[Records from a data collection]
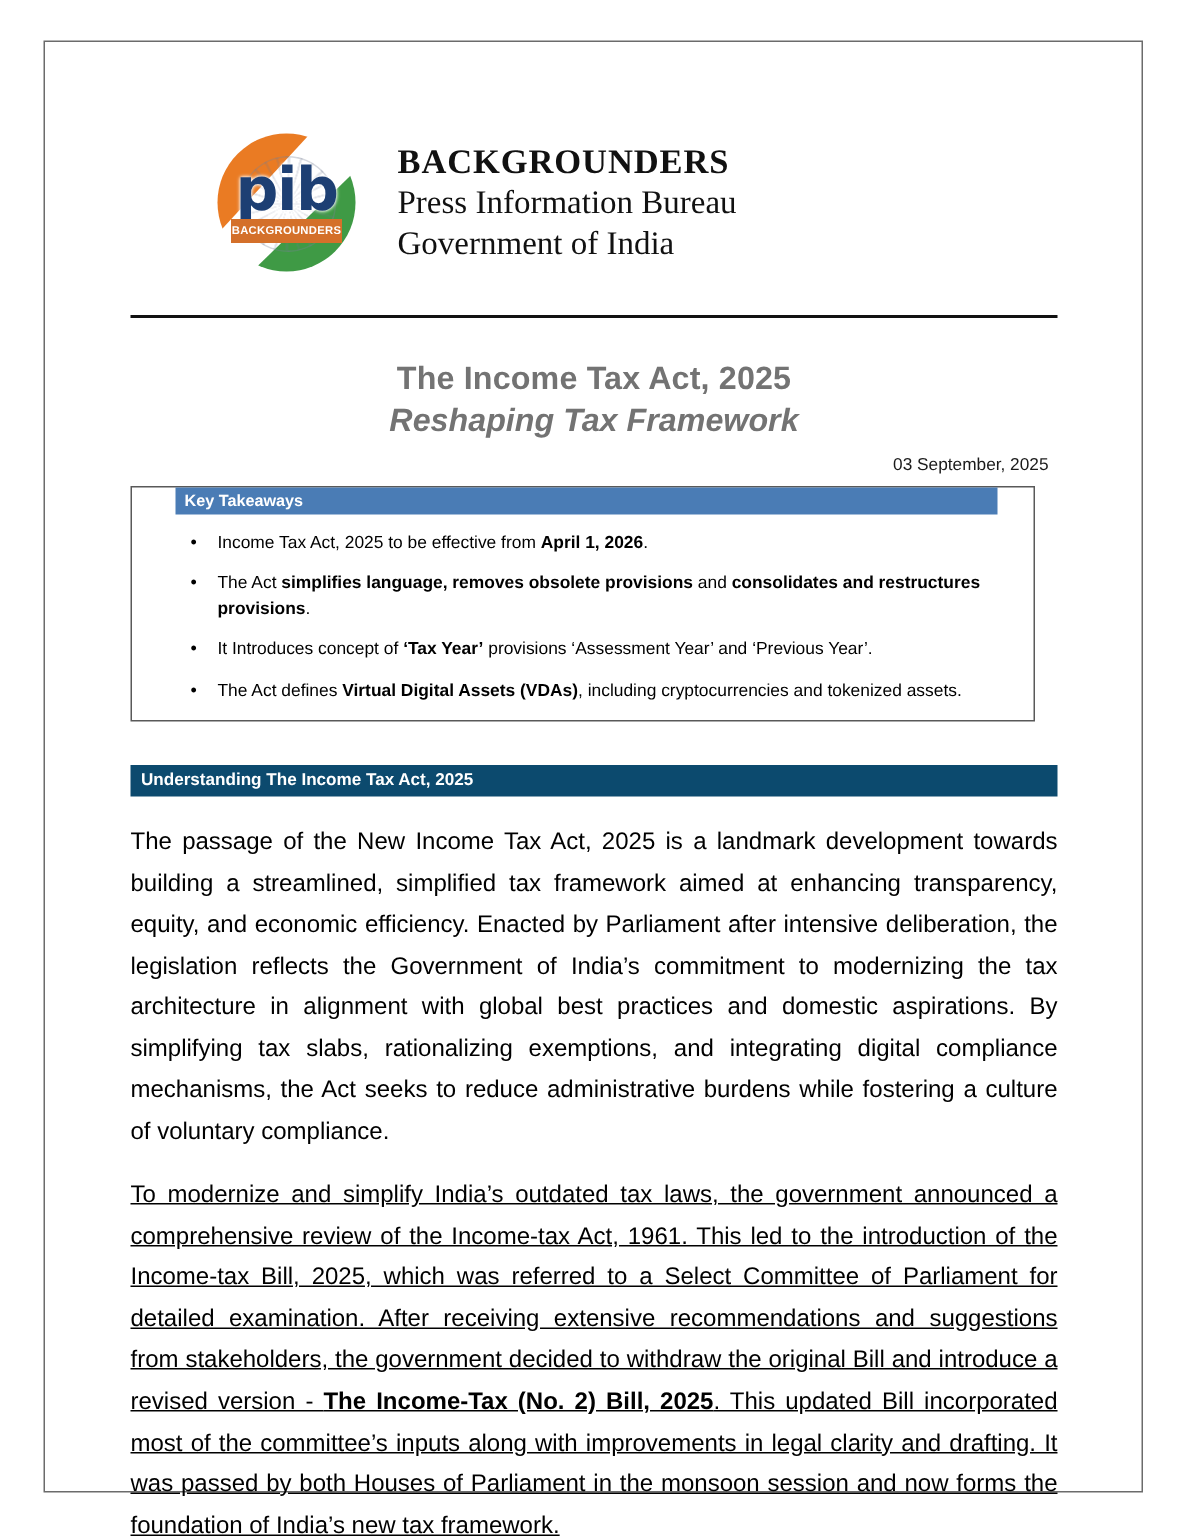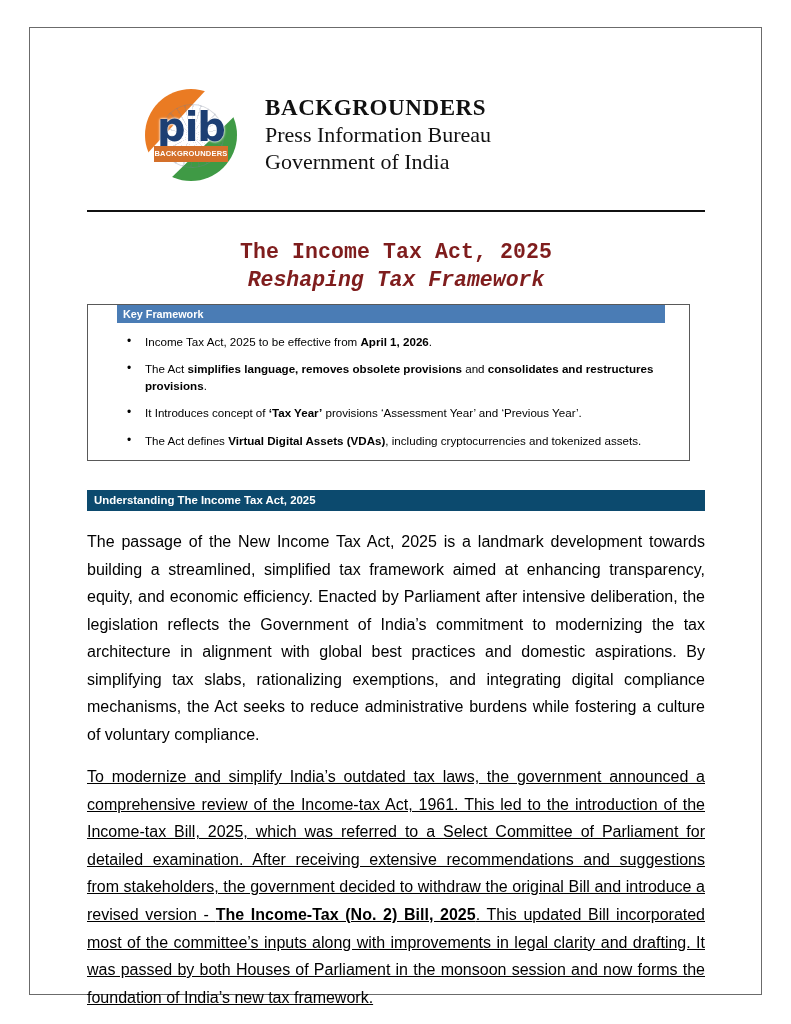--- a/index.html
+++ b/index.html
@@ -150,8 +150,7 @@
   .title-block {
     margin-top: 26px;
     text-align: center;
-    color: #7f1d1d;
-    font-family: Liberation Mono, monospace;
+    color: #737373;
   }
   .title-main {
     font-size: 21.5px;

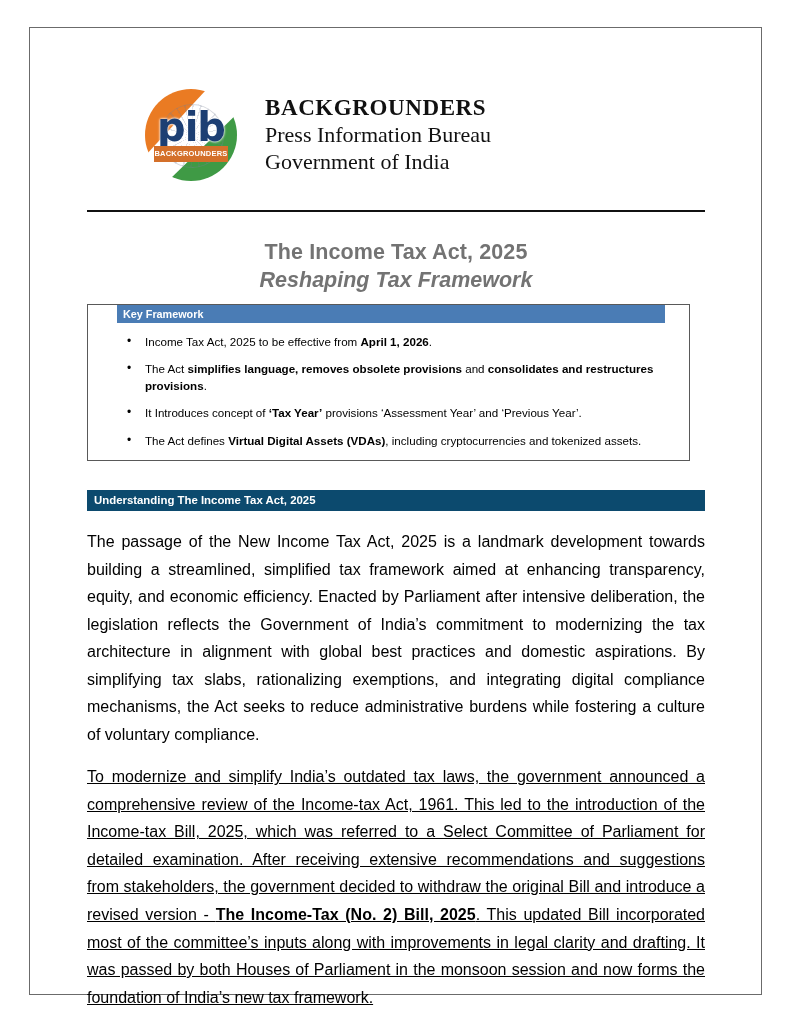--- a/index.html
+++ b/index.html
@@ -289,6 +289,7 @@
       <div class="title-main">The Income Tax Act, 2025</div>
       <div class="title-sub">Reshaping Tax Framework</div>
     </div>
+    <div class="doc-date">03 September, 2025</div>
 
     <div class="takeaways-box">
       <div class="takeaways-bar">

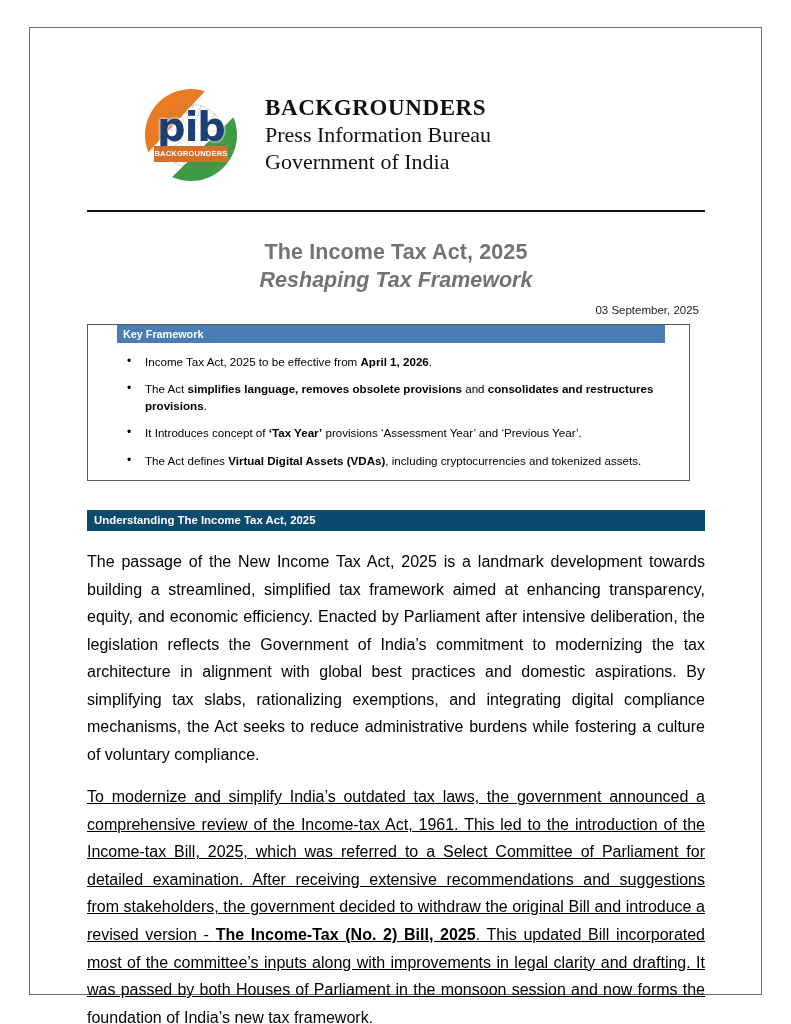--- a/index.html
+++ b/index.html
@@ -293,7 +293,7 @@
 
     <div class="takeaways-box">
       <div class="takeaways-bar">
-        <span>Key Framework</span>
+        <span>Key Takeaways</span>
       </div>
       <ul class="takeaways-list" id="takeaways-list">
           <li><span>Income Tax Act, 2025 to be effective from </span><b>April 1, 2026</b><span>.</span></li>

--

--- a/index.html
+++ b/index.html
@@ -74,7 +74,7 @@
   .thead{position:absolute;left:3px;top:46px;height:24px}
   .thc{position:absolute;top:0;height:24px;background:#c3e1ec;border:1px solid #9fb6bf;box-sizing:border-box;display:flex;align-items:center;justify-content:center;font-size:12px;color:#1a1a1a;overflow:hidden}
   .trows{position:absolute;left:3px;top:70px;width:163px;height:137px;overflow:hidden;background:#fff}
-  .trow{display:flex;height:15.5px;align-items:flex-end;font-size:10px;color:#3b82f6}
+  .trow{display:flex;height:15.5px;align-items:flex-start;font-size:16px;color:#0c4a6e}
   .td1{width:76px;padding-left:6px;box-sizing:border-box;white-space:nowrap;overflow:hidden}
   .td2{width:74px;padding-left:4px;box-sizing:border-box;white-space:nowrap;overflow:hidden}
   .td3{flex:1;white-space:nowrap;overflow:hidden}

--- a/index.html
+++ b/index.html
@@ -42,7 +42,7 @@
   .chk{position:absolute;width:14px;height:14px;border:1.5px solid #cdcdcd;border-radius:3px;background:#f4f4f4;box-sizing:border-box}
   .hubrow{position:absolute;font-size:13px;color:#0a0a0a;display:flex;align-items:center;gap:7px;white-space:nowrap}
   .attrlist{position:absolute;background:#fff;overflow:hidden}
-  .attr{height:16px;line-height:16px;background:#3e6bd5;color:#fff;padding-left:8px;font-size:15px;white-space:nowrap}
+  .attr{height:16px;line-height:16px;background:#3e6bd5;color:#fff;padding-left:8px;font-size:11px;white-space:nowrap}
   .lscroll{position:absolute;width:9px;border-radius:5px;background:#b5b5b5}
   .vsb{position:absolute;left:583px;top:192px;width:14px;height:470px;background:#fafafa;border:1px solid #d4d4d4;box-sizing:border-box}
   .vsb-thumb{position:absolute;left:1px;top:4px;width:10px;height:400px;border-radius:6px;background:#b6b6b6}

* * *

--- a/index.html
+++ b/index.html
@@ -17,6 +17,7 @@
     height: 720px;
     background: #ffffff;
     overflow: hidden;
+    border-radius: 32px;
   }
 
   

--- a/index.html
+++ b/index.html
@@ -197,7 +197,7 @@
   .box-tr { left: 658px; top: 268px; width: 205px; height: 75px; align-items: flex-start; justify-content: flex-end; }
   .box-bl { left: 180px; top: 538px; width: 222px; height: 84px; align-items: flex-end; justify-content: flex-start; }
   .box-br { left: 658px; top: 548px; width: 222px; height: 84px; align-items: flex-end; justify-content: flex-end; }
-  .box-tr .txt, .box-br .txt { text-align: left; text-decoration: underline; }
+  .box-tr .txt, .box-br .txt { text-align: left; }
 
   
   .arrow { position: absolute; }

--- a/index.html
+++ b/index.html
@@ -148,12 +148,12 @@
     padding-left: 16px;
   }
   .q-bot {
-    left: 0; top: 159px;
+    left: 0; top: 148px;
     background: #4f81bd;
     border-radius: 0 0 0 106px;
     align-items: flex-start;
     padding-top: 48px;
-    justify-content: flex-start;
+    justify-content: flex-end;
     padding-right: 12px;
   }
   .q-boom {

#### THE TASK
Using the entries above, tally how many lines have the word "content" in them; write the number and nothing more.

#### ANSWER SECTION
6